The European union has adopted binding measures designed to fight tobacco consumption. The Tobacco Products Directive 2014/40/EU came into force in May 2014 and countries had until May 2016 to transpose the directive into national legislation. The directive provides rules on the packaging and advertising of tobacco products. The directive also requires manufacturers and importers of tobacco products to report on ingredients in all products they place on the EU market through a standardised electronic format. With regard to e-cigarettes the directive sets maximum nicotine concentrations and maximum volumes for cartridges, tanks and nicotine liquid containers. E-cigarettes should be child-resistant and tamper proof and have a mechanism that ensures refilling without spillage to protect consumers.
With regard to maintaining a smoke-free environment the EU has not issued binding measures but adopted a Council recommendation (Council Recommendation of 30 November 2009 on smoke-free environments, 2009/C 296/02). This text recommends that member states provide effective protection from exposure to tobacco smoke in indoor workplaces, indoor public places, public transport and other public places. The recommendation is closely related to the Article 8 of the WHO FCTC.

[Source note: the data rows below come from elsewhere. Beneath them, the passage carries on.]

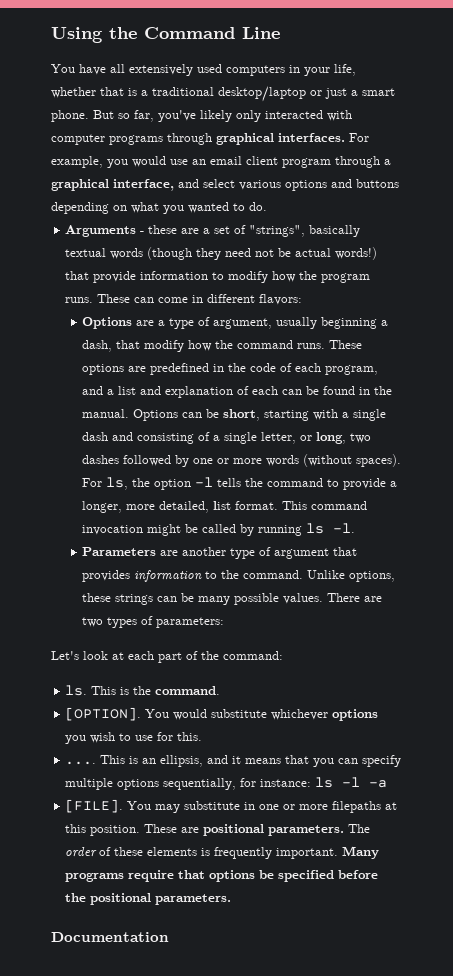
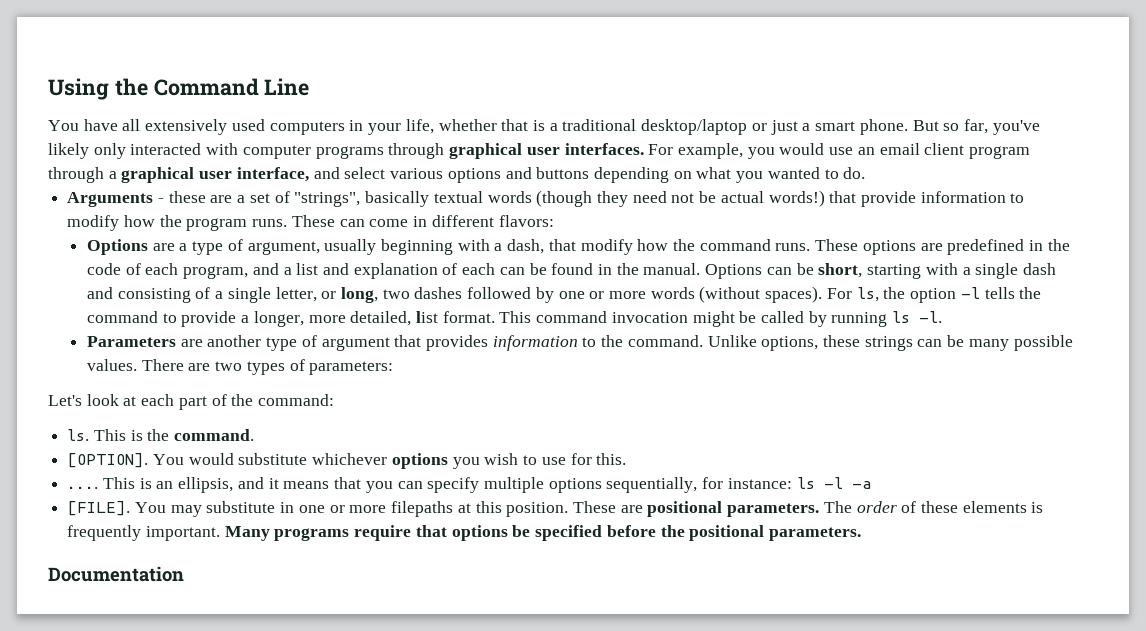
(274, 139) none -> [526,147,560,155] user
(109, 185) none -> [199,171,233,179] user
(378, 323) none -> [457,239,490,251] with

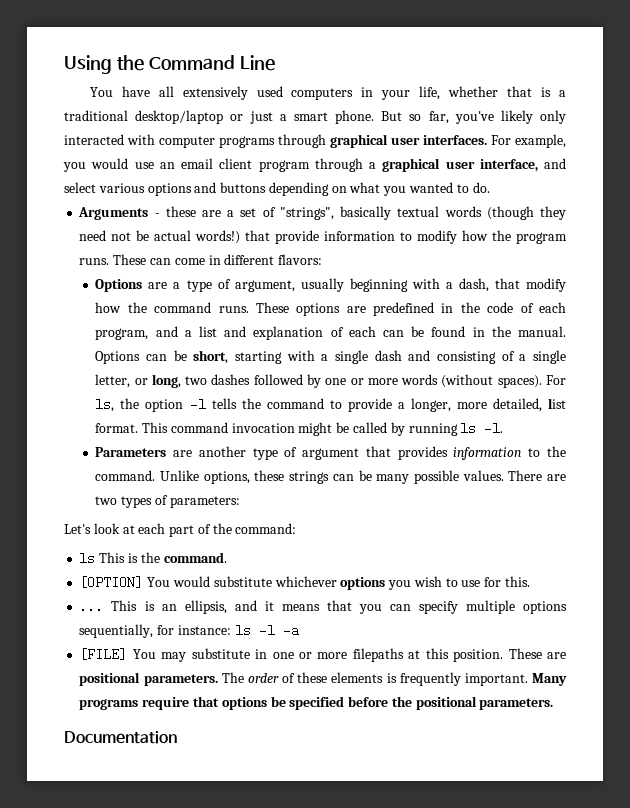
[67,429,90,441] ls. -> [79,553,96,563] ls
[67,453,149,468] [OPTION]. -> [79,576,144,589] [OPTION]
[67,486,99,489] .... -> [79,600,104,613] ...
[67,501,131,516] [FILE]. -> [79,648,128,661] [FILE]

Although significant improvements have been made concerning work-related exposure to tobacco smoke, around 10% of the European workers report that they are exposed to tobacco smoke from other people for at least a quarter of the time in their workplace (Data based on the European Working Conditions Survey, EWCS, 2015). In Ireland, exposure scores are the lowest (3%) and in Turkey the highest (23%) (figure 1).
In February 2013 the EU Commission published a report summarising the state of implementation of the Council Recommendation on smoke-free environments of 2009. The report finds that all EU countries have adopted measures to protect citizens against exposure to tobacco smoke, but the national measures differ considerably in extent and scope. Nearly all countries have adopted rules on smoking in public places, but these measures range from total bans, bans with the possibility of separate enclosed smoking rooms, to partial bans without the designation of smoking zones.
Up-to-date overviews on how countries implement the Eu Council Recommendation on smoke-free environments and by extension the WHO Framework Convention on Tobacco Control (art. 8) can be found on the interactive map and table provided by the website of the Smoke-free partnership https://www.smokefreepartnership.eu/smokefree-map and on the indicator overview for indoor workplaces provided by the website of the WHO Framework Convention on Tobacco Control https://untobaccocontrol.org/impldb/indicator-report/?wpdtvar=188.8.131.52.a.
Figure 1 – Exposure to second hand smoke in the workplace (EWCS 2015 - Are you exposed to tobacco smoke from other people? At least a quarter of the time)
Exposure assessments can be carried out by measuring suitable tobacco smoke indicator components in the air, by biomarkers of exposure and in epidemiological studies by surveys and questionnaires , .
The most widely used marker compounds for assessing the presence and concentration of tobacco smoke in indoor air have been vapour-phase nicotine and respirable suspended particle (RSP) mass , . Some researchers have used 3-ethenylpyridine (3-EP), solanesol, and ultraviolet particulate matter as markers of ETS. Airborne nicotine as well as 3-EP are specific to tobacco combustion. Nicotine is present both in aerosol and vapour phase, and subsequently cannot be reliably sampled with passive personal monitors (diffusive samplers). 3-EP is in the ETS vapour phase and so suitable for easy and cheap passive sampling .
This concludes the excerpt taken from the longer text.